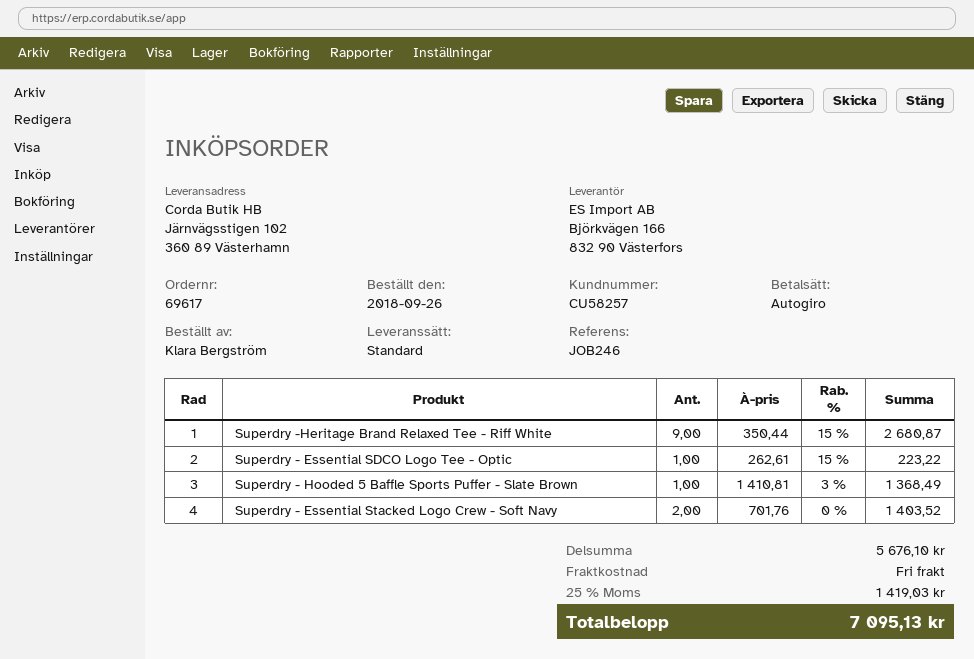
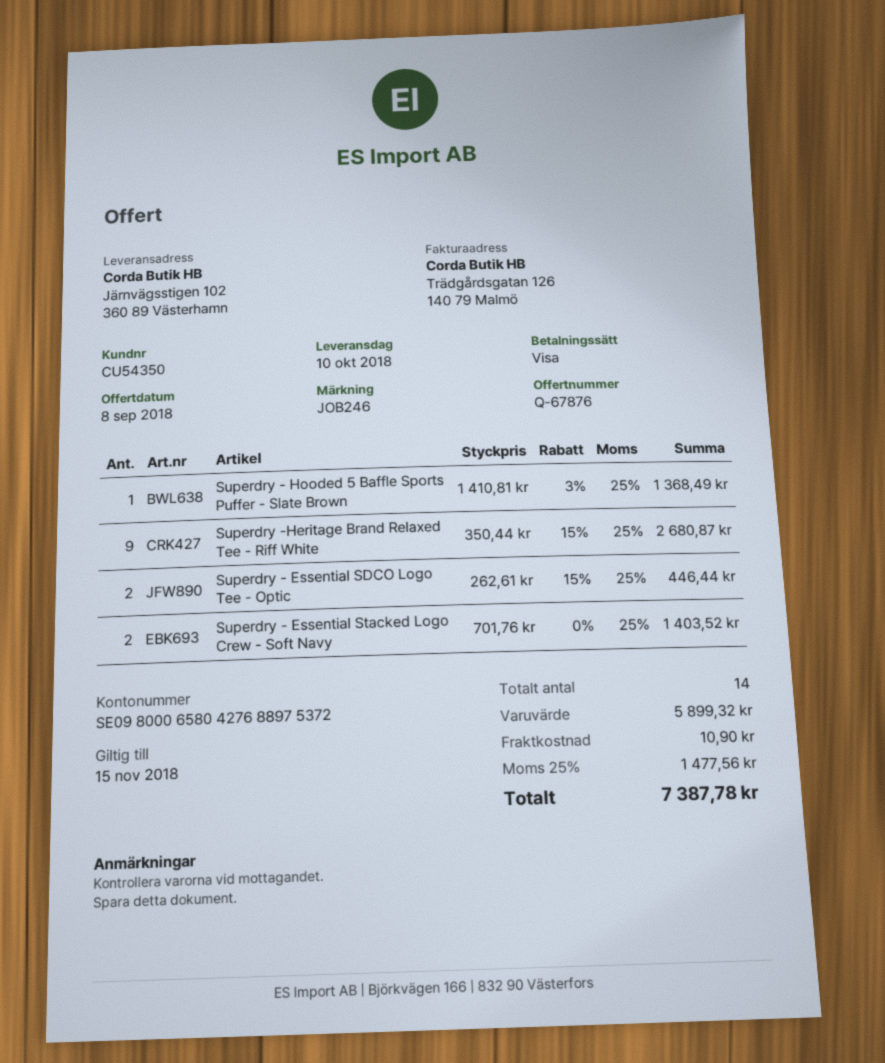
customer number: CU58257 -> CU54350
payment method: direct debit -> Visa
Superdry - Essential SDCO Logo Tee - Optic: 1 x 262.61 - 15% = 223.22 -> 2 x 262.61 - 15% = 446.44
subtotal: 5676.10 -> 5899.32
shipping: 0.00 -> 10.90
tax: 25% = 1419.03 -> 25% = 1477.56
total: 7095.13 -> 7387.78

☆ ☆ ☆

_Task goal_
Please copy the line that holds "shipping: 0.00 -> 10.90" and each line under it through the last line above, exactly as they stand, adding nothing.

_Answer section_
shipping: 0.00 -> 10.90
tax: 25% = 1419.03 -> 25% = 1477.56
total: 7095.13 -> 7387.78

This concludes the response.